I’ve been having a reoccurring dream. In this dream, I am swimming in a body of water. Swimming, frantically to save someone who is drowning. (The someone is not always the same person.) When I get within arms reach, they start swimming away from me, but not toward the shoreline. They swim further away, only to start drowning again. I repeat my efforts to reach them. Each time in vain. Unable to “save” them. I wake in a cold sweat with my heart racing.

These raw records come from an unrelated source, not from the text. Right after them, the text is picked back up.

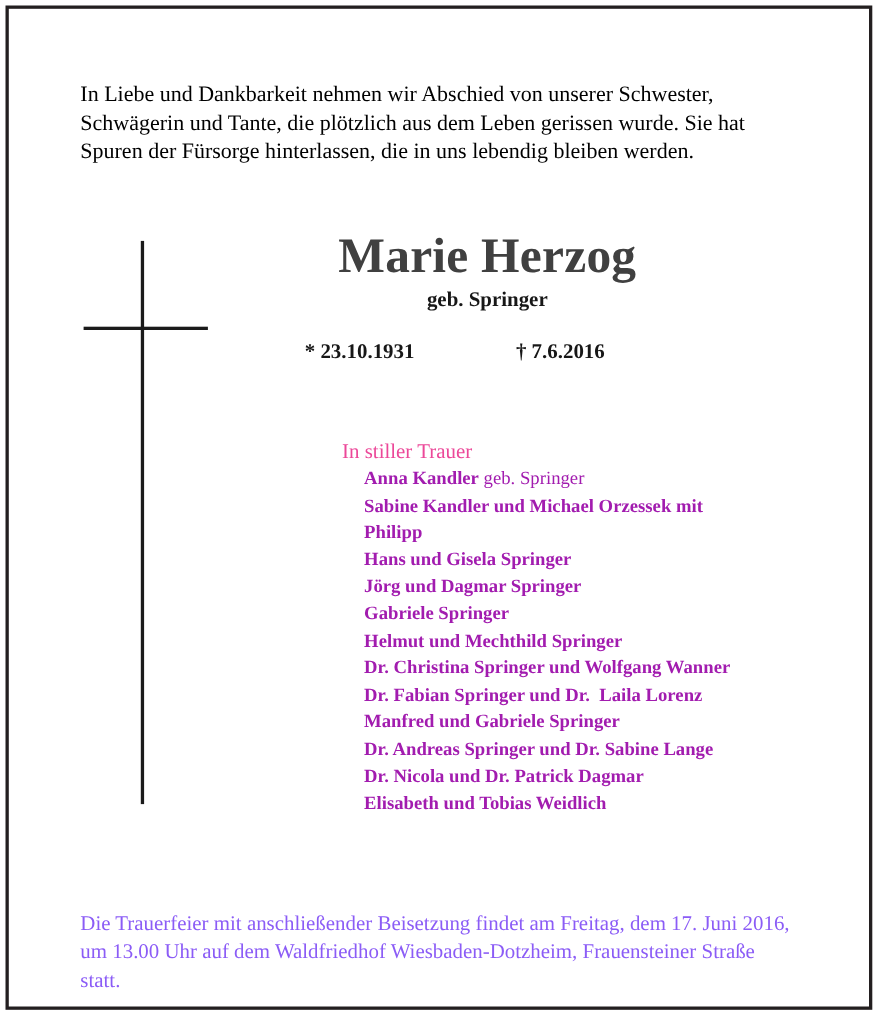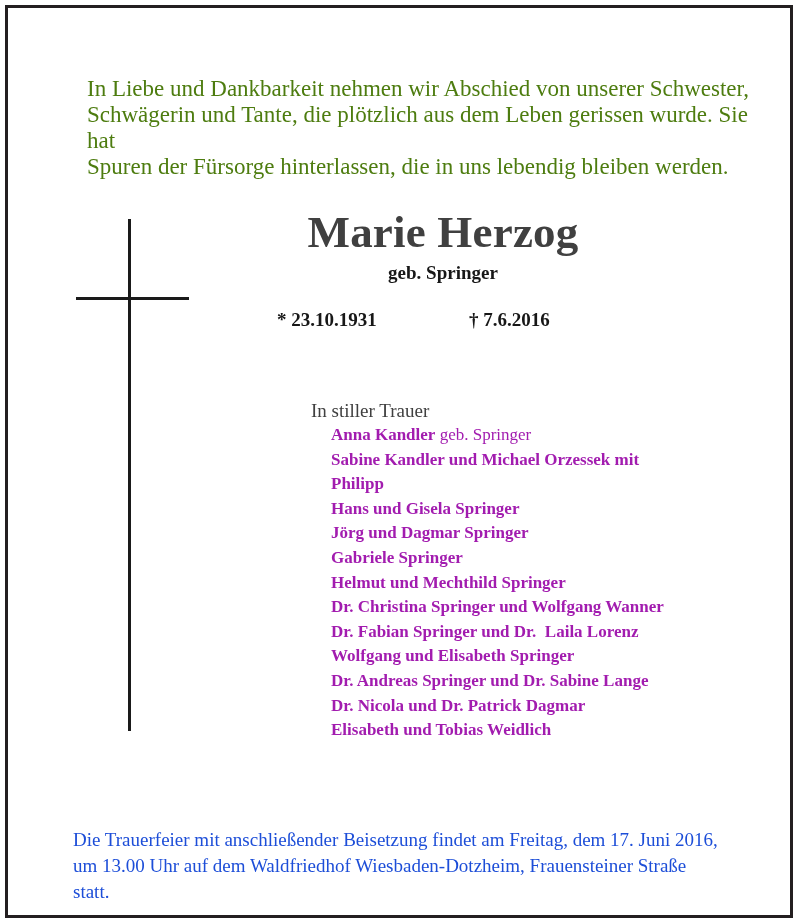"In Liebe und Dankbarkeit nehmen" #intro { color: #4d7c0f -> #000000; font-size: 23px -> 20px; left: 79px -> 65px }
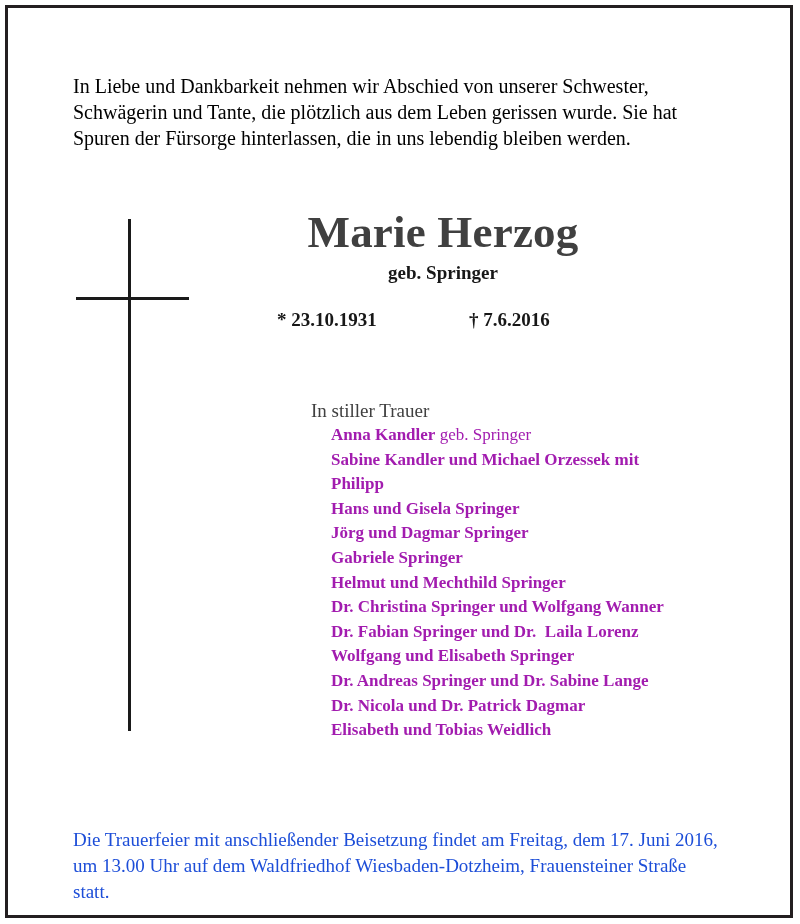"In stiller Trauer" #mourners-heading { color: #404040 -> #ec4899 }
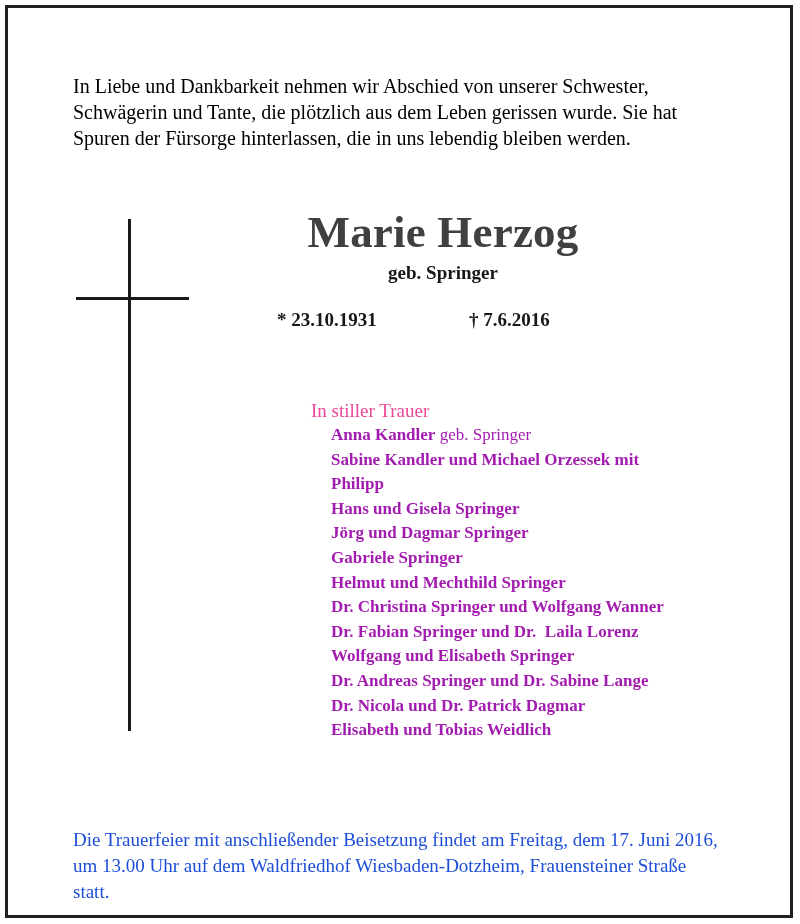"Wolfgang und Elisabeth Springer" span { text: Wolfgang und Elisabeth -> Manfred und Gabriele }
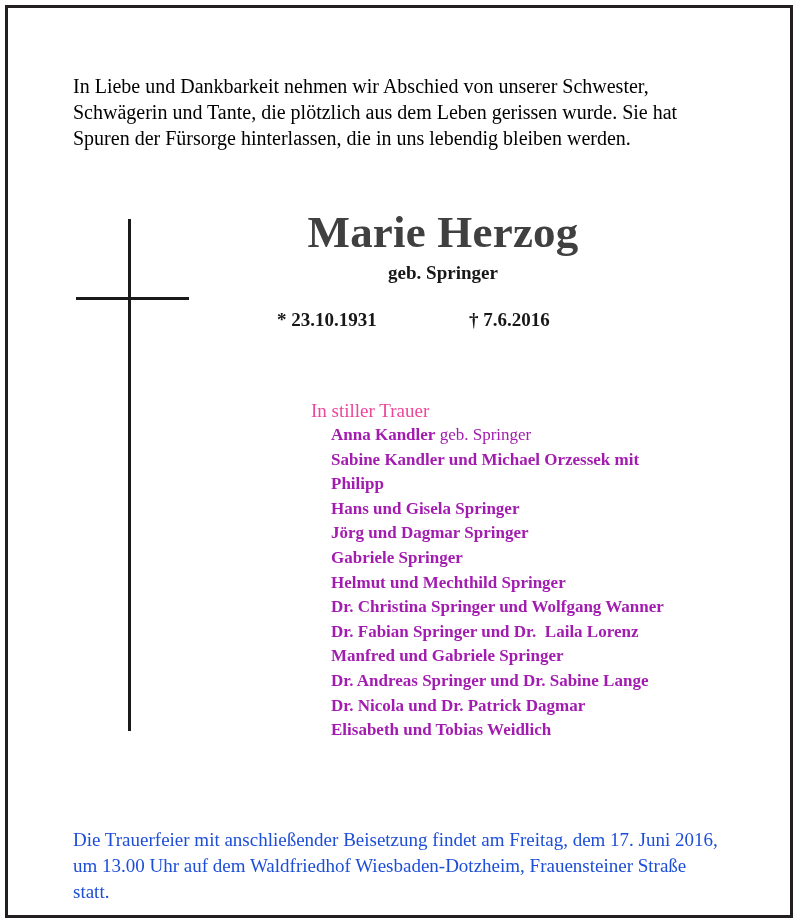"Die Trauerfeier mit anschließender" #footer { color: #1d4ed8 -> #8b5cf6 }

So what does this mean? It has been suggested to me that this is symbolic of trying to help someone who simply doesn’t want to be helped. At least, not by me. Or not in the manner I can help. The logical response, for me, is to offer help. If this offer isn’t acknowledged or accepted. I should step away from the turmoil. Be willing to give the help I offered, if the someone changes their mind and is willing to accept it. In practicality, I also need to only offer the help I can actually give. Then follow through, and provide the aid.
In place of frantically swimming. I visualize myself, standing on the shore in my dream, holding the rope of a flotation device. I have “thrown” them help. If they choose not to accept it. That is their prerogative.
I am wrestling with a reality. I cannot “save” anyone.
My problem is, I never think logically first. My knee jerk response is an emotional one. I feel a visceral need to rescue what or whom ever needs it. Diving head first into the situation with blinders on. Without pause, to consider how much energy helping will require. What mental distress rescuing another will cause me. My feelings of rejection and disappointment when the assistance I can offer, is not accepted.
I am an emotional being. Logic, always comes as a hindsight. I continue to struggle. To coexist within myself. To be a logical and emotional being at the same time. Because, it is not good to be one or the other in entirety. To come to grips with, the only person I can “save” is, Me. Then consciously make the choice to do so.
Perhaps in honesty, the best way I can help others, is to be an example. A picture that describes a stained glass window. Each piece holds beauty individually. The parts fastened together, make a masterpiece. I’m not quite there yet; but I’m working on it.
3 thoughts on “I cannot “save” anyone.”
Really good thoughts, Carrie. Keep going well!!!! Love to you, Uncle Tom and Aunt Janice
As like all the others posted this is Insightfull.